<rekado>I just added support for a top-level declaration of required packages
<rekado>so a workflow file stat begins with (require-packages "foo" "bar" "baz")
<rekado>…will be evaluated in an ad-hoc environment containing these extra packages
<rekado>(the packages are looked up in the current guix inferior)
<rekado>this actually works, so I’m pretty happy with it :)
<rekado>oof, compiling the workflow down to scripts is pretty slow now. I’ll probably have to memoize inferior package lookups and group derivations and all that.
<rekado_>zimoun: prompted by performance problems I just realized what always bothered me: GWL process templates are compiled to one script per instantiated process
<rekado_>instead there should be *one* script per template which is invoked with different settings (one settings expression per instantiated process)
<rekado_>with inferiors everything is quite a bit slower than before and with my test workflow the culprit is immediately obvious: we’re generating hundreds of scripts that are almost all identical
<rekado_>I guess this means that I’ll work on this intermediate representation of a workflow sooner than I thought: each process will be compiled to a script (shared by process templates) and a settings alist. This should speed things up greatly.
<rekado_>I probably also don’t do things efficiently enough, but regenerating almost the exact same thing over and over surely plays a part in that.
<zimoun>I do not really have an idea about what these scripts look like.
<zimoun>it is a problem of IO; writing on disk, right?
<rekado_>the problem is talking to the inferior and the daemon.
<rekado_>generating the scripts requires some communication over the inferior and the daemon, and that’s not very fast
<rekado_>it’s also rather silly to only ever execute scripts without any arguments when we could easily reuse them by passing arguments instead
<rekado_>the “payload” of each process is either a code snippet, an S-expression, or a G-expression.
<rekado_>code snippets are “compiled” to simple strings, but whatever variables they refer to are embedded in the string
<rekado_>this is why different instantiations of the same process template result in many different scripts — the payload differs in the embedded arguments
<rekado_>so instead of embedding the arguments we can simply externalize them and let code snippets reference them from an external expression.
<zimoun>you mean, it generates many many scripts from strings and these scripts are are then “compiled“. I miss concretly details because why this “compilation” requires inferior and daemon?
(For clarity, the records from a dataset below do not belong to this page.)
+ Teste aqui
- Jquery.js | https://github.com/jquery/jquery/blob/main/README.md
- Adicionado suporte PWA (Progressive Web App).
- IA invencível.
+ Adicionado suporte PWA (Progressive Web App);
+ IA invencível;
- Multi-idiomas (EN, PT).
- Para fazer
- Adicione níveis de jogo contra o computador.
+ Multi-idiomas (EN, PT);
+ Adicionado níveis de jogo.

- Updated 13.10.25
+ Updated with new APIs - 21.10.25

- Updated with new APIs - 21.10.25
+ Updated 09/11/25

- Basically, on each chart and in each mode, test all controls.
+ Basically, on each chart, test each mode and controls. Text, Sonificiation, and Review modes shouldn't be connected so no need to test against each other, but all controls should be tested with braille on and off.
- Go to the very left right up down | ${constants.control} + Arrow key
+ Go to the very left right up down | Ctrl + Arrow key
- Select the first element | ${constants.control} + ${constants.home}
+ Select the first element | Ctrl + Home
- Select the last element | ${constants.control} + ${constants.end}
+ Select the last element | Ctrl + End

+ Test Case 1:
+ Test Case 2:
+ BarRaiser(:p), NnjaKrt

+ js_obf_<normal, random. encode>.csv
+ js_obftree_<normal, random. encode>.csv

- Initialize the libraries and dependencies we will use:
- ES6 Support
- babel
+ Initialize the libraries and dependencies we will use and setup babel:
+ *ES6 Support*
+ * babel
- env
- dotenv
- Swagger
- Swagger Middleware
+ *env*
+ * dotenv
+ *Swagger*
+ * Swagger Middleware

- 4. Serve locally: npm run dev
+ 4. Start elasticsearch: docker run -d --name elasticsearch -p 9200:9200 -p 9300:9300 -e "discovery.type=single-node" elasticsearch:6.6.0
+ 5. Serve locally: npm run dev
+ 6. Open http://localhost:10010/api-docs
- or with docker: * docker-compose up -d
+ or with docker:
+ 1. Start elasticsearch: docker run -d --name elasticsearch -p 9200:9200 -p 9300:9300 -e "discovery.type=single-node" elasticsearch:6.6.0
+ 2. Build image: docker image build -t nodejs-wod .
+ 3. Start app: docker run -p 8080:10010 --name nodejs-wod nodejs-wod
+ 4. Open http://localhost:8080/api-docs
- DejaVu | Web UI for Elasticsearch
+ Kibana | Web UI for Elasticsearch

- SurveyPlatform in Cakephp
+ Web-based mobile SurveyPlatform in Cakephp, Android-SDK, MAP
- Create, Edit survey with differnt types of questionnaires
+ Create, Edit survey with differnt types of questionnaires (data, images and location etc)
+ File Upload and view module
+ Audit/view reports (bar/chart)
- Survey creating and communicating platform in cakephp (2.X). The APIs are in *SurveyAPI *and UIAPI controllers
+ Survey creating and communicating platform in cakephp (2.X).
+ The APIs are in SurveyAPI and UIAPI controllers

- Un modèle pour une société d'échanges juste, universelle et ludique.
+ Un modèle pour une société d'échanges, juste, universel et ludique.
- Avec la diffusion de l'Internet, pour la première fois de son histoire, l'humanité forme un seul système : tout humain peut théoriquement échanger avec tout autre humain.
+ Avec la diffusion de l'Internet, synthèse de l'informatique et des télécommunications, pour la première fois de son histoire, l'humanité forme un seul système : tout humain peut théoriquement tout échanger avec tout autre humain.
This should happen at “run-time”, not “compile-time”.
<rekado_>sorry, I’m using the term “compile” loosely
<rekado_>when you run a workflow, it first evaluates the workflow file, which leads to a bunch of process values and a workflow value; those need to be converted into something that can actually be executed, which is done by process->script
<zimoun>I see, generate all these gwl-*.scm is costly, right?
<zimoun>yeah, IIUC, ’process->script’ should be called once and generates a “template”, then ’make-script’ should fill this template. That’s you mean, right? Somehow.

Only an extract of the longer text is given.